Variation in moisture content of the capsule shells due to either the change of storage conditions or the moisture transfer between the capsule shell and its contents may lead to undesired physical properties, such as capsule brittleness and stickiness. Chang et al. [31] used Sorption–Desorption Moisture Transfer model fitting to study the effects of using a very hygroscopic drug encapsulated in hard gelatin shells and to predict the equilibrium RH in their system. The neat drug (moisture level, 1.7%) was compared to a formulation where the active was pre-moistened to a moisture content of 7%. Both samples were stored under various stability conditions for a period of 1 year. The authors found that by adding an adequate amount of water to the drug substance, moisture transfer issues and gelatin brittleness on storage can be reduced or eliminated.
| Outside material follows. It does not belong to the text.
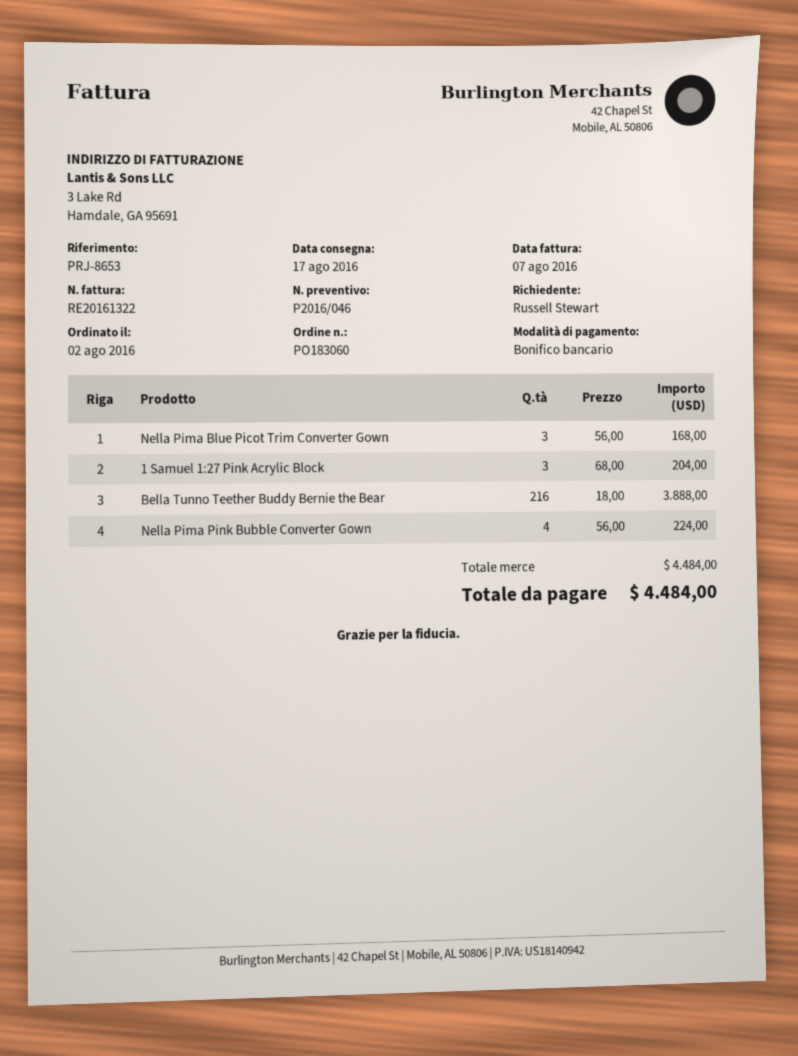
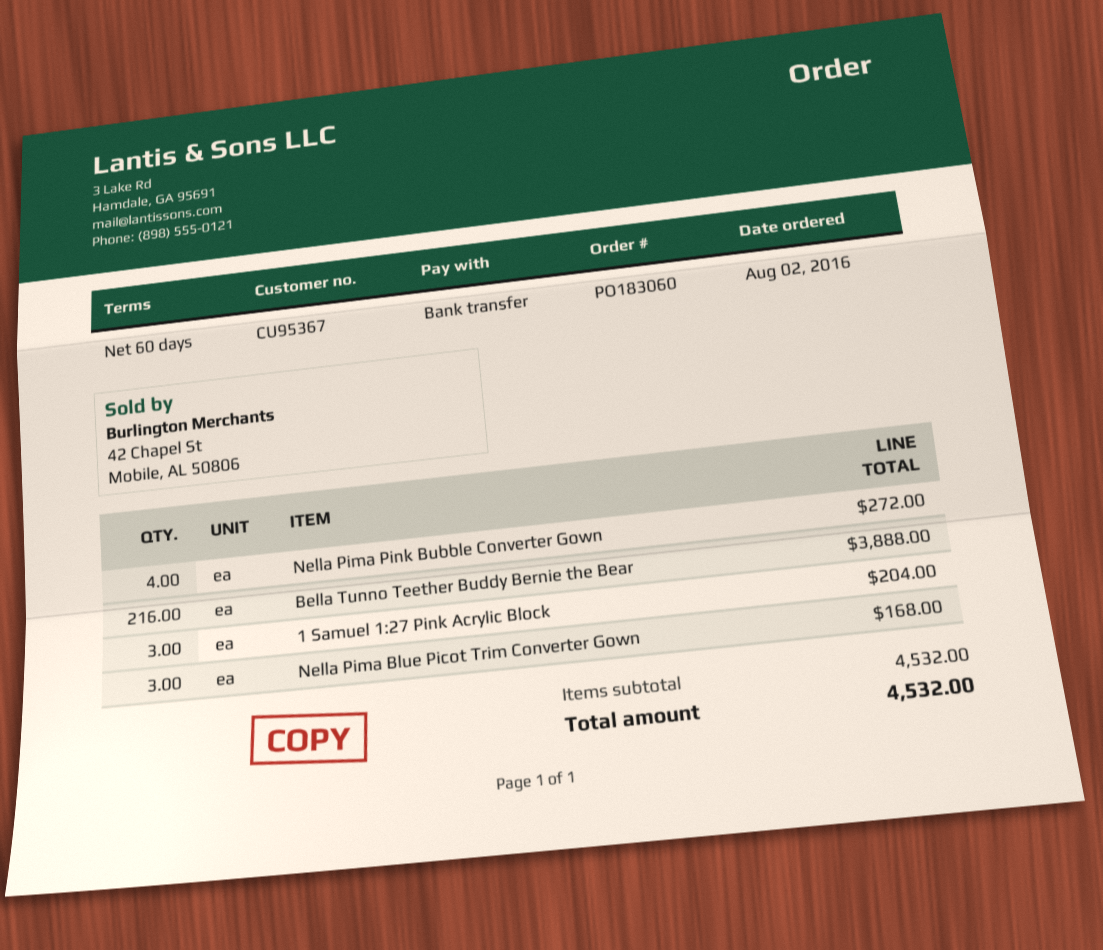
Nella Pima Pink Bubble Converter Gown: 4 for 224.00 -> 4 for 272.00
subtotal: 4484.00 -> 4532.00
total: 4484.00 -> 4532.00

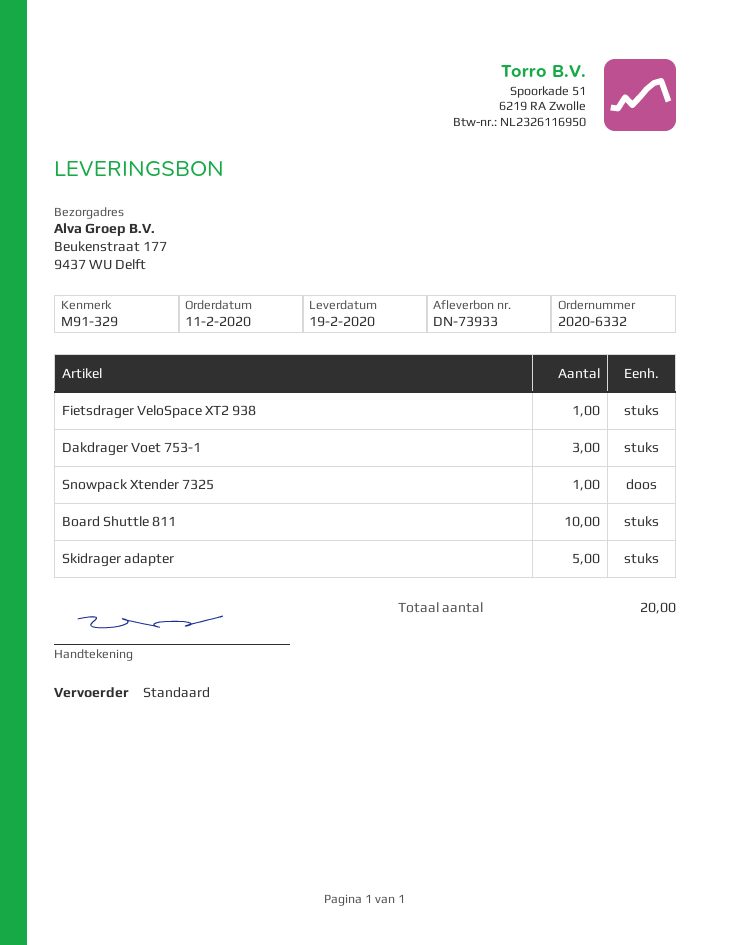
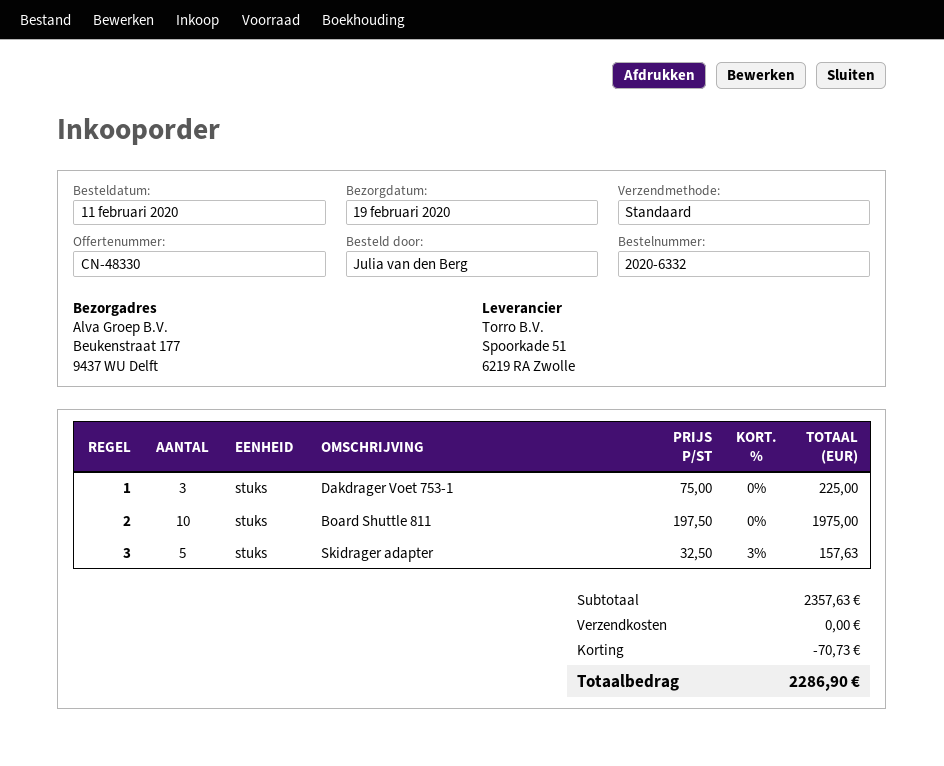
Fietsdrager VeloSpace XT2 938: 1 -> none
Snowpack Xtender 7325: 1 -> none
Gold et al. [32] used NIRS to predict the degree of cross-linking from formaldehyde-stressed hard gelatin capsules. Capsules were filled with amoxicillin and then exposed to a 150 ppb (parts per billion) atmosphere of formaldehyde vapor for 2.3, 4.6, 9.4, 16, and 24 h. Dissolution profiles were obtained and then principal component regression (PCR) was used to analyze the data. The dissolution of amoxicillin was found to decrease with increasing exposure time to the formaldehyde atmosphere. The authors found that a good correlation (R2 = 0.963) was established when principal components were regressed against amoxicillin percentage dissolved at 45 min. Furthermore, the water content of the capsules was the largest determinant in the variation between the capsule’s spectra at each exposure time. The NIRS absorbance of the capsules at 1450 and 1949 nm decreased with the increased exposure time to formaldehyde.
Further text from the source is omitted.